One of the more persuasive responses is that the LMA has quite a bit to do in the matter of controlling its own members before doling out free advice to the rest of the football world.
We have already covered here the issues of unhealthy relationships with agents, flagrant poaching of other clubs' players, an unseemly willingness to jump into colleagues' jobs before any kind of proper settlement has been reached and, not least, the catastrophically poor development of homegrown players and managers.
Now up pops Aston Villa's David O'Leary with another example of managerial myopia. His diatribe against the referee Mark Halsey for allowing Thierry Henry's quickly taken free-kick was palpably absurd - a classic display of football's habit of blaming everyone but yourself.
Arsenal were awarded a free-kick, something which was meant to give them an advantage. Henry was told by Halsey that he could take the kick quickly. He did so, and Villa were in a pathetic state of preparation. Juan Pablo Angel was lacing up his boots. More than half the team had taken their eyes off the ball. And Henry struck it home; advantage given, and taken. It should have been the end of the matter, except for a thorough inquest in the Villa dressing-room.

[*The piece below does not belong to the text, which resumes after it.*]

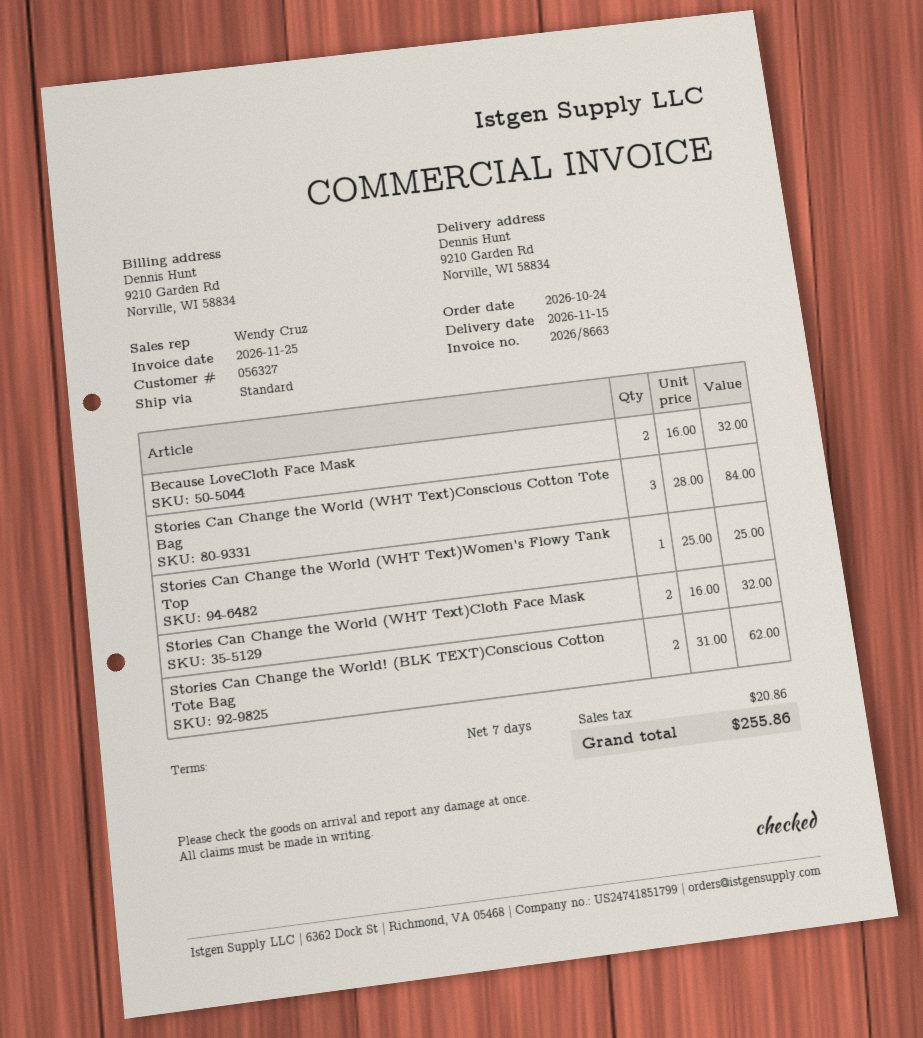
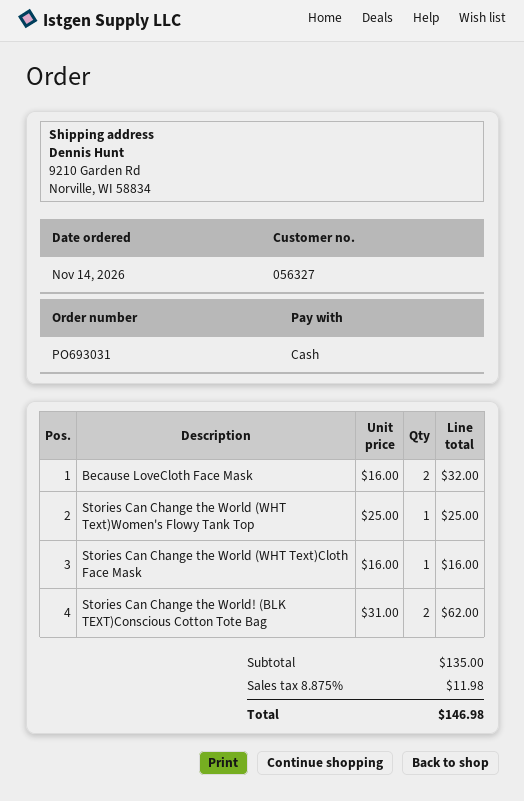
order date: 2026-10-24 -> 2026-11-14
Stories Can Change the World (WHT Text)Conscious Cotton Tote Bag: 3 x 28.00 = 84.00 -> none
Stories Can Change the World (WHT Text)Cloth Face Mask: 2 x 16.00 = 32.00 -> 1 x 16.00 = 16.00
tax: 20.86 -> 11.98
total: 255.86 -> 146.98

O'Leary, with slim resources, is making something of a tough job at Villa Park. His talent for getting young players to believe in themselves has been visible again in the team's recent upward mobility.
But it will come to nothing if he does not hammer home a few of the old truths that might just get lost in all the coaching jargon. One of them - which every great old player knows - is that when the ball goes dead a good team comes alive.